Copy out each line of the data that contains "items".
..........
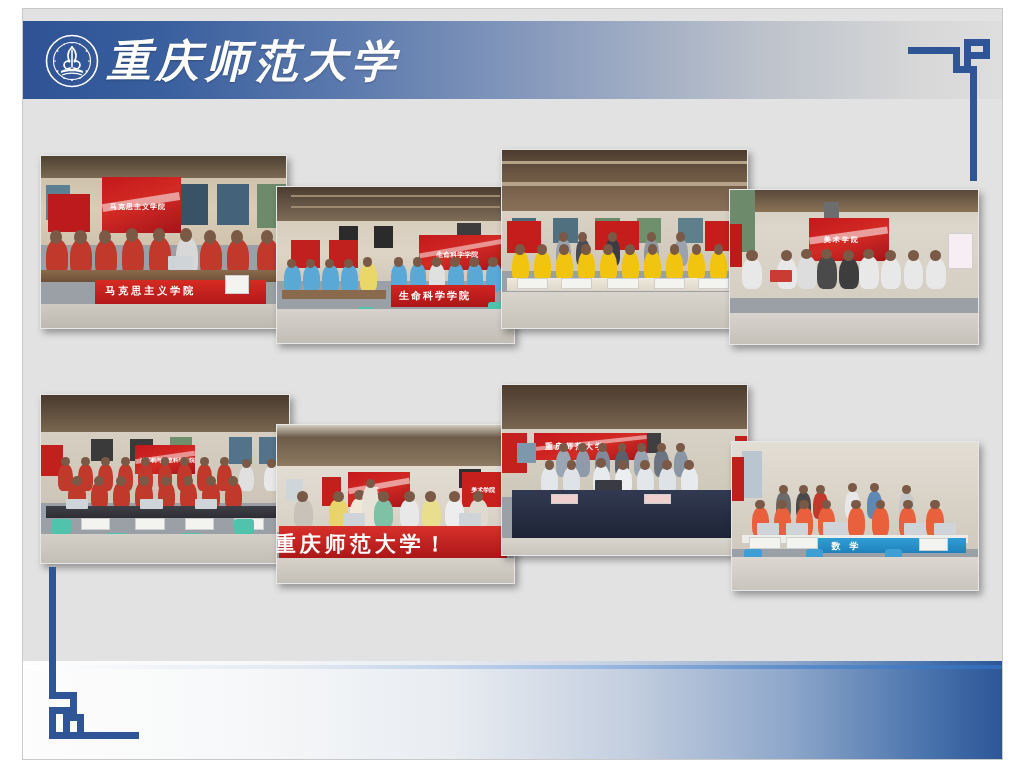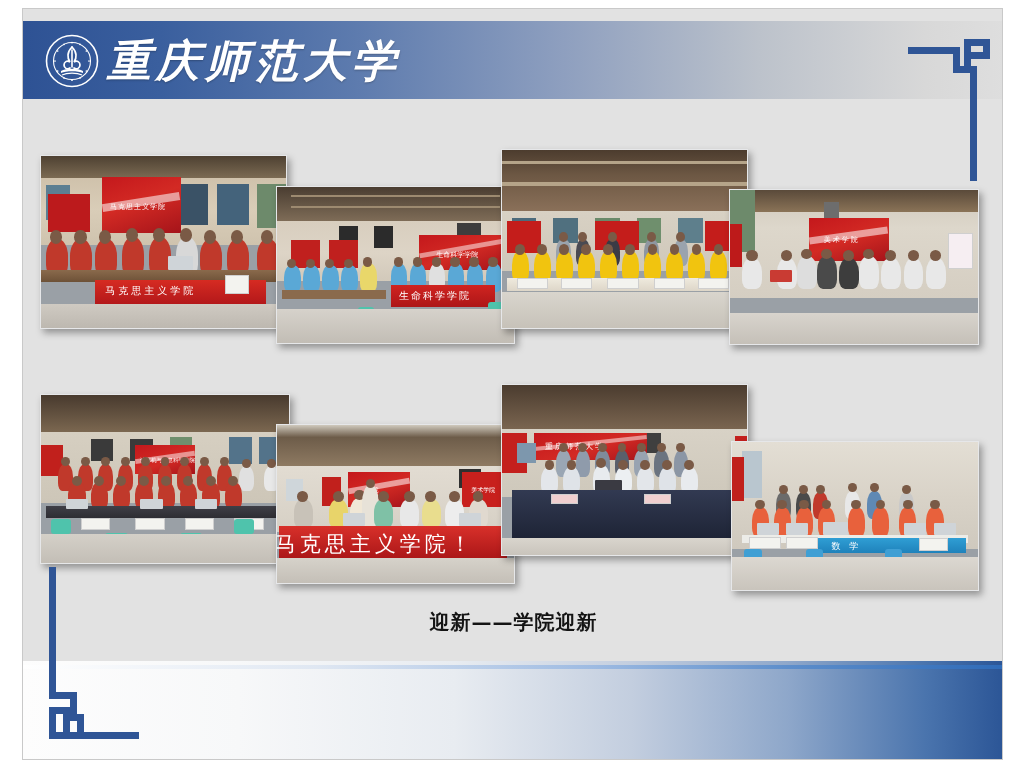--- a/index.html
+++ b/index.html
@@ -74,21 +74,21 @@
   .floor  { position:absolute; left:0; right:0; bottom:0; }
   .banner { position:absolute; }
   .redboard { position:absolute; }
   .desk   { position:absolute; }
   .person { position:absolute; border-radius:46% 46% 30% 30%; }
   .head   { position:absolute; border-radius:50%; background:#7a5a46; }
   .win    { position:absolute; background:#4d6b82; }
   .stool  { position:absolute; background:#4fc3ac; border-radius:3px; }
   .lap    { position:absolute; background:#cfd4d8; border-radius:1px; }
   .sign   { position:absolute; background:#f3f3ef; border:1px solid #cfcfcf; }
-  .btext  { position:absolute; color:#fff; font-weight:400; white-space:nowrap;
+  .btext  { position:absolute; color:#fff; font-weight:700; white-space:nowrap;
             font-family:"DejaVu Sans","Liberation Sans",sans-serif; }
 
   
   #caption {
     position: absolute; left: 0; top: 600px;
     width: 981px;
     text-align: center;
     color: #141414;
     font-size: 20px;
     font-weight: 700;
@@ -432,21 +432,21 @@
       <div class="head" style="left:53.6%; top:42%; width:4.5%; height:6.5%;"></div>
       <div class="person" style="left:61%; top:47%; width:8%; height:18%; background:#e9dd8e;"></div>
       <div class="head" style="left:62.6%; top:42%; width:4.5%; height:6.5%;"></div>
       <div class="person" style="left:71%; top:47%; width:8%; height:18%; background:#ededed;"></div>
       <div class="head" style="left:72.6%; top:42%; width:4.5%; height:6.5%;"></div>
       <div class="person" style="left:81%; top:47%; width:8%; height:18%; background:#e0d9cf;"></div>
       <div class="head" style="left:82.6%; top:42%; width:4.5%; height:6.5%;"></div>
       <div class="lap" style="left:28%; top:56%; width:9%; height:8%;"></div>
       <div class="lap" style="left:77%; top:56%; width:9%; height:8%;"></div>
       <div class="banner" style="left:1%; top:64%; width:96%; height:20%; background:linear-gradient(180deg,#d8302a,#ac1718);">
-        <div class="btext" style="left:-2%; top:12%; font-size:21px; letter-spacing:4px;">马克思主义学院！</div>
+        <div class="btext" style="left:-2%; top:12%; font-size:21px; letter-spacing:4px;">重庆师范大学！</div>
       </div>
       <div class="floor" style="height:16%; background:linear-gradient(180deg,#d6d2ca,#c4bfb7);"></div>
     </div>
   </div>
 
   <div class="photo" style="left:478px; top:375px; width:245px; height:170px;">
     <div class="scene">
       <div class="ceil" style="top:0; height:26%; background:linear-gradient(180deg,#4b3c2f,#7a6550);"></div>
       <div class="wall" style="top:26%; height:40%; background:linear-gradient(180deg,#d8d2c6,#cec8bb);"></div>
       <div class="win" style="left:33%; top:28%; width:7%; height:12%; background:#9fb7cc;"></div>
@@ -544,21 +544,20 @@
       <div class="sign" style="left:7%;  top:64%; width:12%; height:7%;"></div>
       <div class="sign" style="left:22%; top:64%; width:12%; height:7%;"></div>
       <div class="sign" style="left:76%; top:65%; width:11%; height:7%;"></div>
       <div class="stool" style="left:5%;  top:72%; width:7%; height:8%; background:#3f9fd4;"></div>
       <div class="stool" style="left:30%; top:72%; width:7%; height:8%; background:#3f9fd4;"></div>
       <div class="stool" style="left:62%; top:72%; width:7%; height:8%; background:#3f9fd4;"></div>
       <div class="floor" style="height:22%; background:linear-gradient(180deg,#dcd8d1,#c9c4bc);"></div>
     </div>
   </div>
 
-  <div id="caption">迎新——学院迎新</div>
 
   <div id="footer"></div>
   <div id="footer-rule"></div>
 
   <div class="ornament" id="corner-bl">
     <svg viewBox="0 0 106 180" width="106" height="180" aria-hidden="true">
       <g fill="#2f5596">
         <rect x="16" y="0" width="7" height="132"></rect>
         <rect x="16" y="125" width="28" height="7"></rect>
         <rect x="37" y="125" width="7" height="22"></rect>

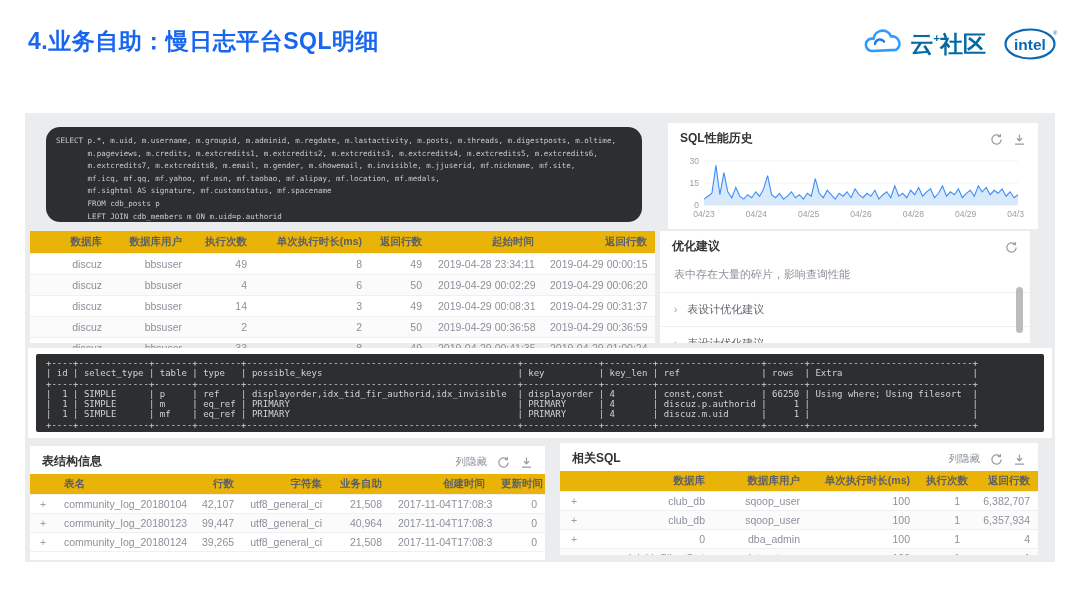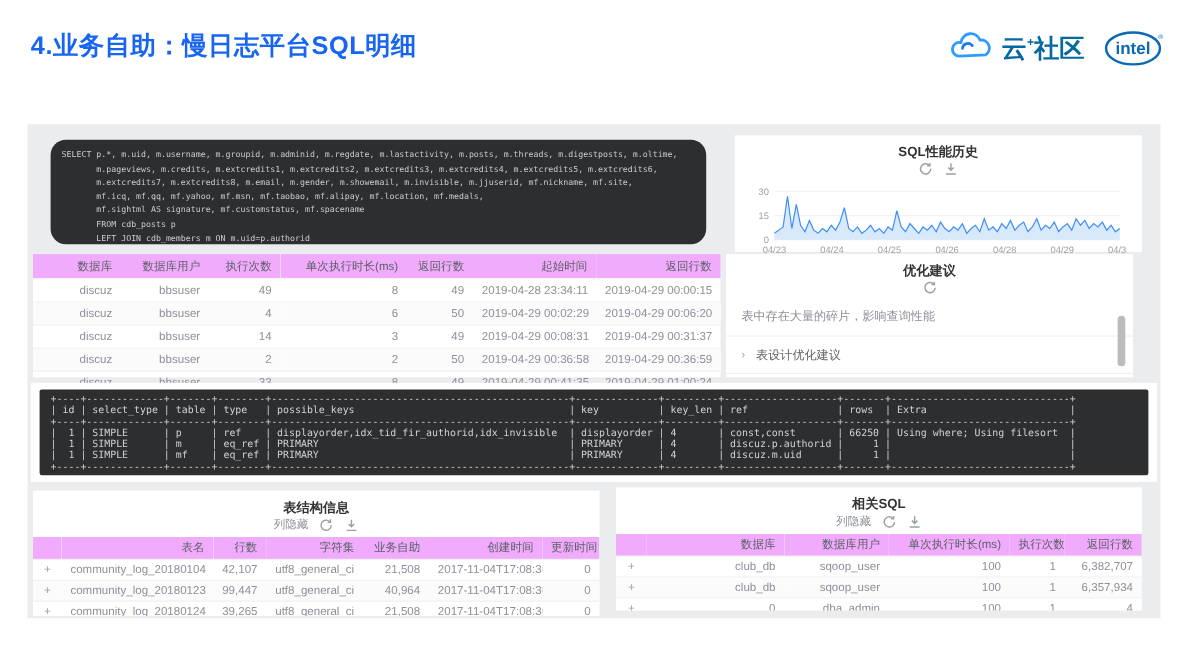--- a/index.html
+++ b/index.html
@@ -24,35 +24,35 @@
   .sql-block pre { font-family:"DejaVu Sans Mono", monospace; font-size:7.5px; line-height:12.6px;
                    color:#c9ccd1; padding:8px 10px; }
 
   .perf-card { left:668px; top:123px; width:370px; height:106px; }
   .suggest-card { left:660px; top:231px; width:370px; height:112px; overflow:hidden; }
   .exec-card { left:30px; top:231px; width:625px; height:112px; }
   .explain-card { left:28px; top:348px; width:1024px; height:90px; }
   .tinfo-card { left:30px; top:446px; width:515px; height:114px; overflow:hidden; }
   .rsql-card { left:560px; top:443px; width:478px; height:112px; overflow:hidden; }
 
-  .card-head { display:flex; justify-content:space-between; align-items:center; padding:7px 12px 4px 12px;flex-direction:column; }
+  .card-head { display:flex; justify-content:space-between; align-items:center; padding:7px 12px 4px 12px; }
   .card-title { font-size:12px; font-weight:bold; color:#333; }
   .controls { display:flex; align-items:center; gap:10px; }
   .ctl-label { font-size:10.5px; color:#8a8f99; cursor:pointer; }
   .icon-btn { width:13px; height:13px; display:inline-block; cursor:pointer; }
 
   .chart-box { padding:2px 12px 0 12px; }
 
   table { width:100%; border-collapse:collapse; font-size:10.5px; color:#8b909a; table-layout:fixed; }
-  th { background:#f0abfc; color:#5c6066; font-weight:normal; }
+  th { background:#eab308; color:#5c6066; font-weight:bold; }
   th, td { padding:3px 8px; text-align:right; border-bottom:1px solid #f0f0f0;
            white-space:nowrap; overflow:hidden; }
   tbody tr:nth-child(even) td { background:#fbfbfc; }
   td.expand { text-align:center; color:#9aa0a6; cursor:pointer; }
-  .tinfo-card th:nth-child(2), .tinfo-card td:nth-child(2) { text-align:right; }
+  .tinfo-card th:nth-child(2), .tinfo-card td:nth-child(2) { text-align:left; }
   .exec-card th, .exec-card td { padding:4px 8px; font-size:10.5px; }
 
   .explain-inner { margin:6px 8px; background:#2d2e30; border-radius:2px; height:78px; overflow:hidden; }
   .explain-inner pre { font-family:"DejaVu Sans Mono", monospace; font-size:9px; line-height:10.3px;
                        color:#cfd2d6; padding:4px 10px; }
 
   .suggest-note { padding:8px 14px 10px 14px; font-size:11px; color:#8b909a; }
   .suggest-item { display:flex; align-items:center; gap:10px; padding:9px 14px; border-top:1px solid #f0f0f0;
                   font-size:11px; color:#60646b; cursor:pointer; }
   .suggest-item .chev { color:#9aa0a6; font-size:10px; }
..........
- _Result of this exercise_
-  .card-head { display:flex; justify-content:space-between; align-items:center; padding:7px 12px 4px 12px;flex-direction:column; }
+  .card-head { display:flex; justify-content:space-between; align-items:center; padding:7px 12px 4px 12px; }
   .controls { display:flex; align-items:center; gap:10px; }
   .suggest-item { display:flex; align-items:center; gap:10px; padding:9px 14px; border-top:1px solid #f0f0f0;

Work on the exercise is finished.